29 abril, 2011 talipo


Este año no me pierdo las fiestas de la Virgen de Rombrada, en Támara de Campos.

La imagen, nos cuentan, se encontró en los campos que rodean al pueblo y fue objeto de pugna entre Támara, Amusco y la cercana Piña de Campos. Estas villas aseguraban que el terreno en el que se hizo el hallazgo estaba dentro de su término territorial. Tras las oportunas comprobaciones, se dio al pueblo tamarón la propiedad de la Virgen. Y en el mismo lugar se levantó la ermita que la acoge.

El pasado lunes, 25 de abril, tuvo lugar la procesión de San Marcos que conduce a la Virgen, desde la ermita, que lleva su nombre, a la imponente Iglesia de San Hipólito El Real. Todo el pueblo y muchos visitantes estuvimos allí.

Empezamos con un almuerzo en el entorno de la ermita, cada casa, cada familia, lleva viandas que comparte con los amigos y conocidos, en grandes manteles sobre el suelo. A los que nos alojamos en el Hotel Rural San Hipólito, Paz y su equipo nos invitan a sumarnos.

Hay pan y quesillo, como es tradición en la provincia palentina, para todo el mundo.

Las charlas, las risas y los cánticos se suceden.

Tras el consabido responso de D. José Luis, cuatro fornidos hombres sacan a la Virgen, y se encaminan al pueblo. Se turnan, casi pelean, por portar el trono. Se palpa la devoción.

La primavera está exultante, los campos de cereal verdean y una brisa fresca nos acompaña durante todo el camino.

La Virgen de Rombrada es una talla de bellísima factura gótica, vestida con prendas del barroco. El Niño se sienta sobre una de sus rodillas, de forma casual. Ambos sonríen con ese gesto tan típico del ocaso de la Edad Media. Naturalismo y expresividad frente al románico, más huraño.

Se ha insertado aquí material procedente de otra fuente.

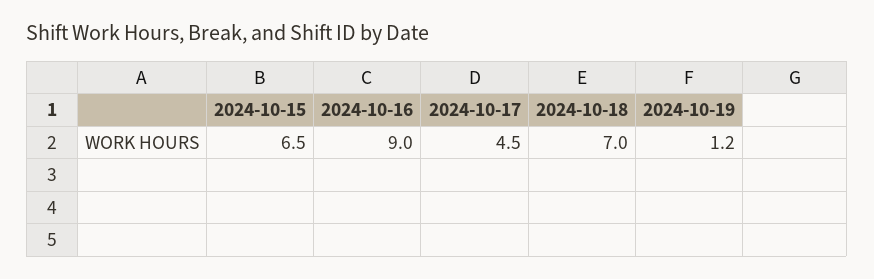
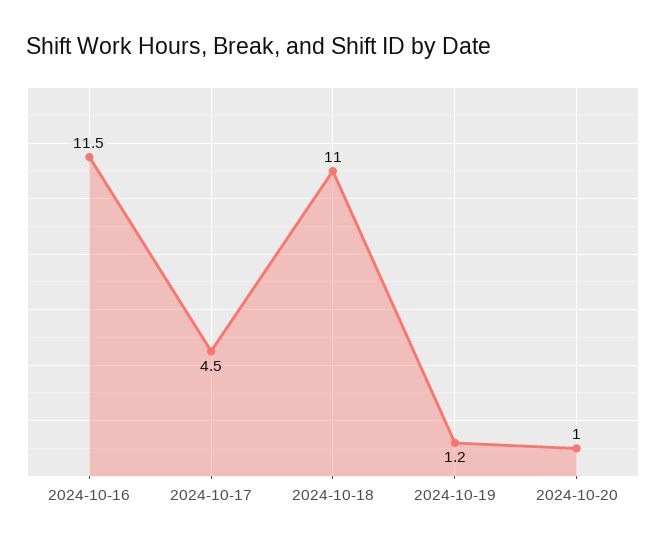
2024-10-15: 6.5 -> none
2024-10-16: 9 -> 11.5
2024-10-18: 7 -> 11
2024-10-20: none -> 1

A su llegada al pueblo  San Hipólito sale a recibirla, a la puerta de la Catedral de Campos.

El proximo domingo, Primero de Mayo, la Virgen, acompañada del Santo, recorrerá el pueblo. Los danzantes hacen acto de presencia y bailan durante el paseo.

El martes, 3 de mayo, la Virgen volverá a casa. También en procesión, de nuevo escoltada por los danzantes, con sus curiosos y coloristas trajes y dirigidos por El Chiborra, al que encarna Lalín desde hace algunas décadas.

Entre ellos reconoceremos a Javi, del Hotel, que lleva más de 20 años bailándola. Nos cuentan en el pueblo que, a estas alturas, es el más veterano.

Y volveremos al campo, a acompañarla. Sorprendidos, como cada año, por la fuerza del baile, en esos caminos duros, castellanos, y por la osadía de los danzantes, incansables, durante los cinco kilómetros que separan a la de Rombrada de su destino.